In other words, this has given users a powerful tool in product selection – those pills which are not safe won’t sell, and so even apparently dealers have started to take advantage of the testing service, to make sure their goods pass the test.
Additionally, the multi-agency approach to information sharing ensures that knowledge of dangerous products are quickly circulated amongst key agencies, such as the emergency services, club security and other night-time economy workers. If a bad batch is out on the market, the guys at the Adviesburo will be among the first to know. Information can then be relayed to relevant people which can allow crucial time to prepare for emergencies and prevent excess harm.
Interestingly, a drugs testing scheme was recently established in Wales, ‘WEDINOS’ (Welsh for ‘after dark’, or alternatively the Welsh Emerging Drugs & Identification of Novel Substances Project), which allows the ‘…collection and testing of unknown / unidentified or new psychoactive substances and combinations of substances, and the production and dissemination of pragmatic harm reduction advice’.
Whilst there are plenty of similarities to the scheme in Amsterdam, such as the inclusion of a wide variety of relevant organisations, and providing test results to users, the Welsh project is distinguishable by its focus on ‘new psychoactive substances’, the hot topic of drugs policy with plenty of media sensationalism thrown in for good measure.
However, the service in effect still tests, and finds evidence of, widely known substances such as heroin, cocaine, ketamine etc. But I suspect that justifying the project by looking at substances which fall into a grey area of the law would have been easier than arguing the case for the testing of long-standing established drugs.

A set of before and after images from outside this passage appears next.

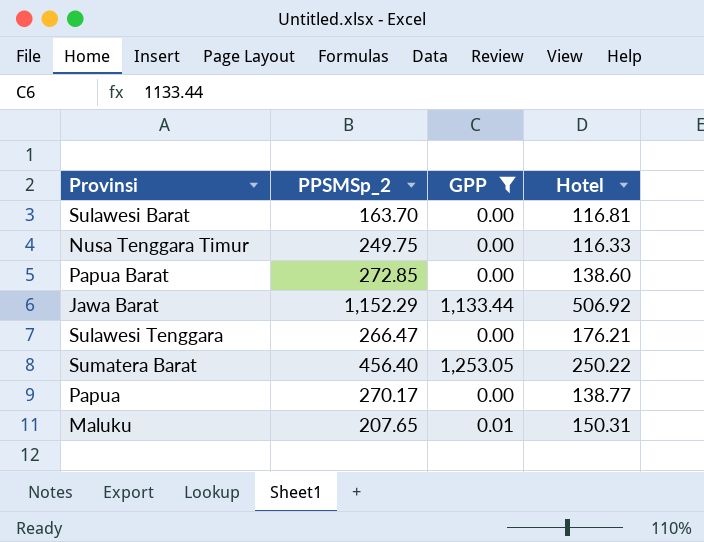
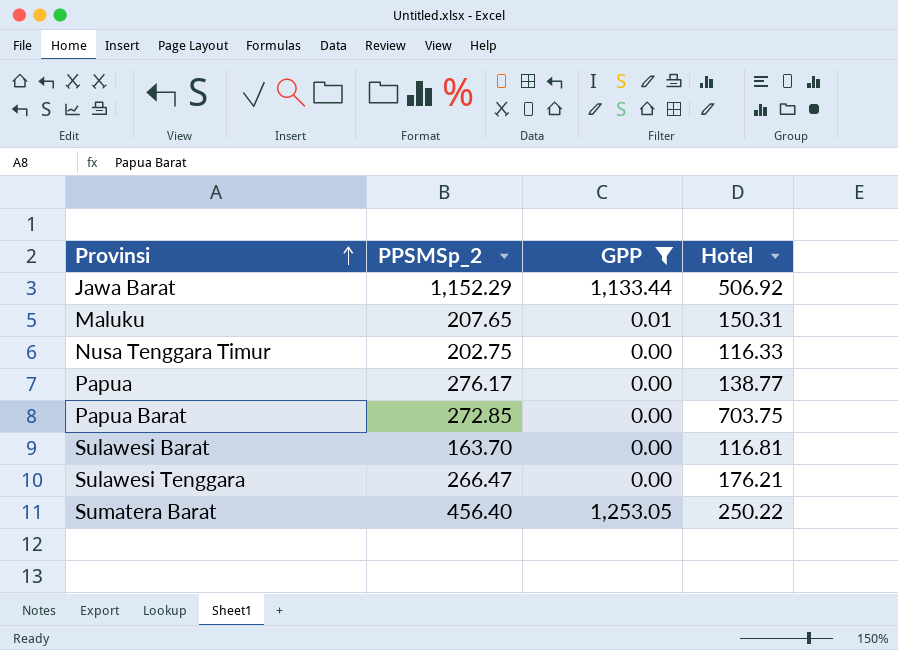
row order: none -> Provinsi ascending
Nusa Tenggara Timur | PPSMSp_2: 249.75 -> 202.75
Papua | PPSMSp_2: 270.17 -> 276.17
Papua Barat | Hotel: 138.60 -> 703.75

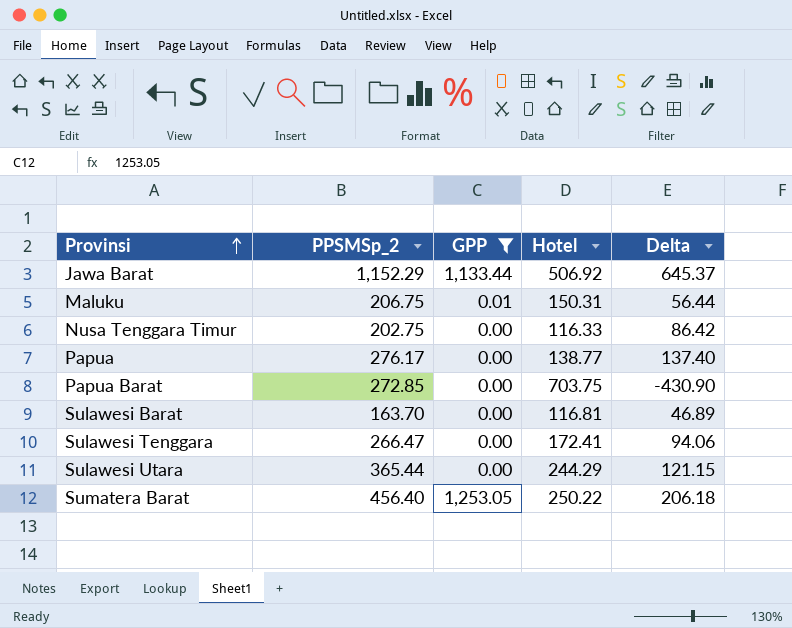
column Delta | formula: none -> [PPSMSp_2] - [Hotel]
Maluku | PPSMSp_2: 207.65 -> 206.75
Sulawesi Tenggara | Hotel: 176.21 -> 172.41
row Sulawesi Utara: none -> 365.44 | 0.00 | 244.29 | 121.15

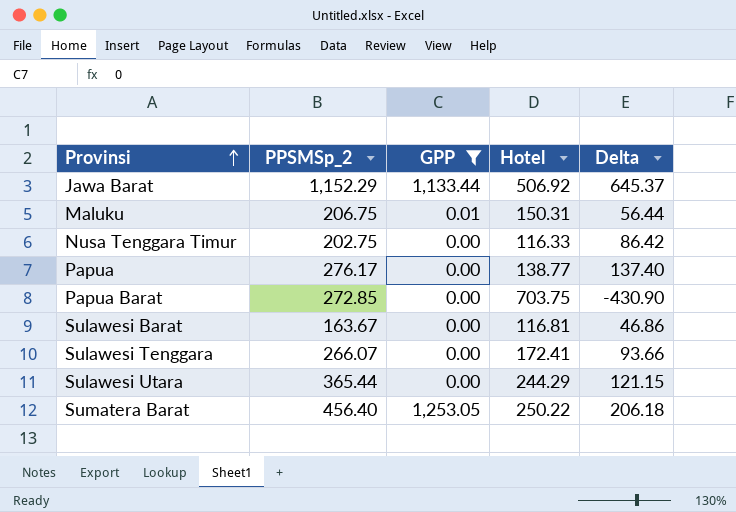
Sulawesi Barat | PPSMSp_2: 163.70 -> 163.67
Sulawesi Barat | Delta: 46.89 -> 46.86
Sulawesi Tenggara | PPSMSp_2: 266.47 -> 266.07
Sulawesi Tenggara | Delta: 94.06 -> 93.66

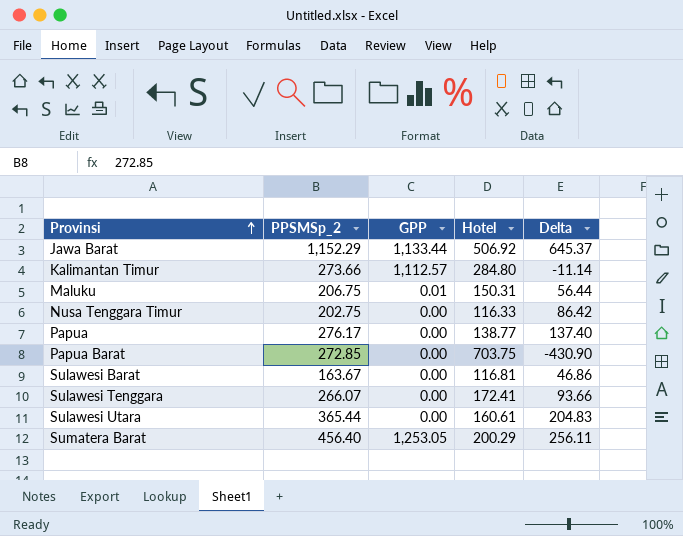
filter: GPP != 1,112.57 -> none
Sulawesi Utara | Hotel: 244.29 -> 160.61
Sulawesi Utara | Delta: 121.15 -> 204.83
Sumatera Barat | Hotel: 250.22 -> 200.29
Sumatera Barat | Delta: 206.18 -> 256.11

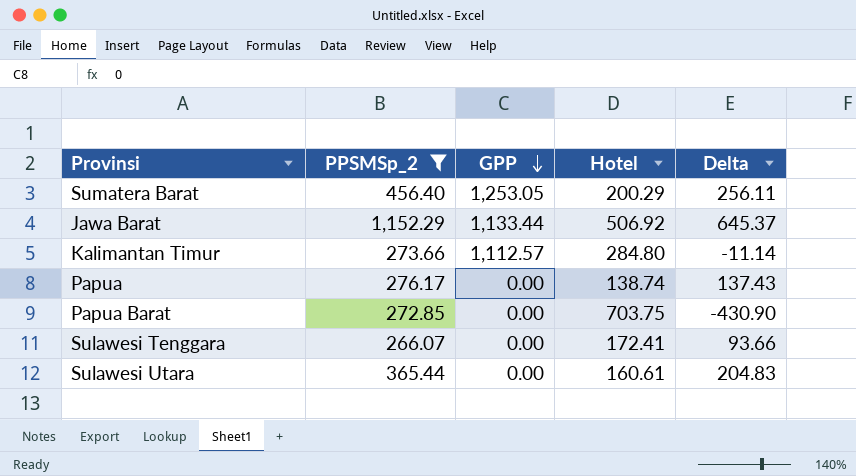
filter: none -> PPSMSp_2 >= 266.07
row order: Provinsi ascending -> GPP descending
Papua | Hotel: 138.77 -> 138.74
Papua | Delta: 137.40 -> 137.43

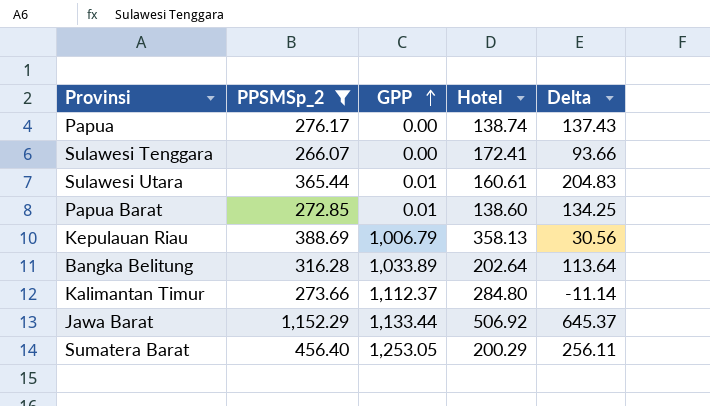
row order: GPP descending -> GPP ascending
Sulawesi Utara | GPP: 0.00 -> 0.01
Papua Barat | GPP: 0.00 -> 0.01
Papua Barat | Hotel: 703.75 -> 138.60
Papua Barat | Delta: -430.90 -> 134.25
row Kepulauan Riau: none -> 388.69 | 1,006.79 | 358.13 | 30.56
row Bangka Belitung: none -> 316.28 | 1,033.89 | 202.64 | 113.64
Kalimantan Timur | GPP: 1,112.57 -> 1,112.37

Now in the Netherlands, you might think it common-sense given their pragmatic approach towards many things that drugs testing services exist. But in the UK, trying to introduce innovative harm-reduction initiatives seems to have been a little more tricky. Certainly the legal frameworks provide sticky ground for such projects to work. If users give samples to organisations (such as drug service providers) then there are issues of ‘permitting premises’, and the transportation of illicit substances (from an organisation to the testing lab) puts individuals in an awkward legal position if found with them.
Undoubtedly critics of drugs testing schemes will claim that they do nothing to reduce levels of use or deter people from using drugs and they should be shut down immediately for sending the wrong message. But this I think is being naïve of drug use in our society. Young people will take substances regardless of the law – that I think is pretty well established (although I also recognise some of the arguments that Peter Hitchens makes… more on that another time) – the reasons they do are often complex and multifaceted (and certainly not all are negative or driven by addiction).
So if the choice is between someone using a drug which they have no idea what it actually is or how strong it is, or, having factual information about a particular substance from which a reflective decision could be made – do I really want to take this pill that has a bunch of nasty crap in it? – then the obvious answer is clear. If we are not ready to undertake fundamental changes to existing legislation, then there needs to be at least some wiggle-room and discretion for experiments and initiatives to be tested out, which are free from political and moral restraints and based upon solid evidence of how best to minimise harm. Drug testing projects are a step in the right direction.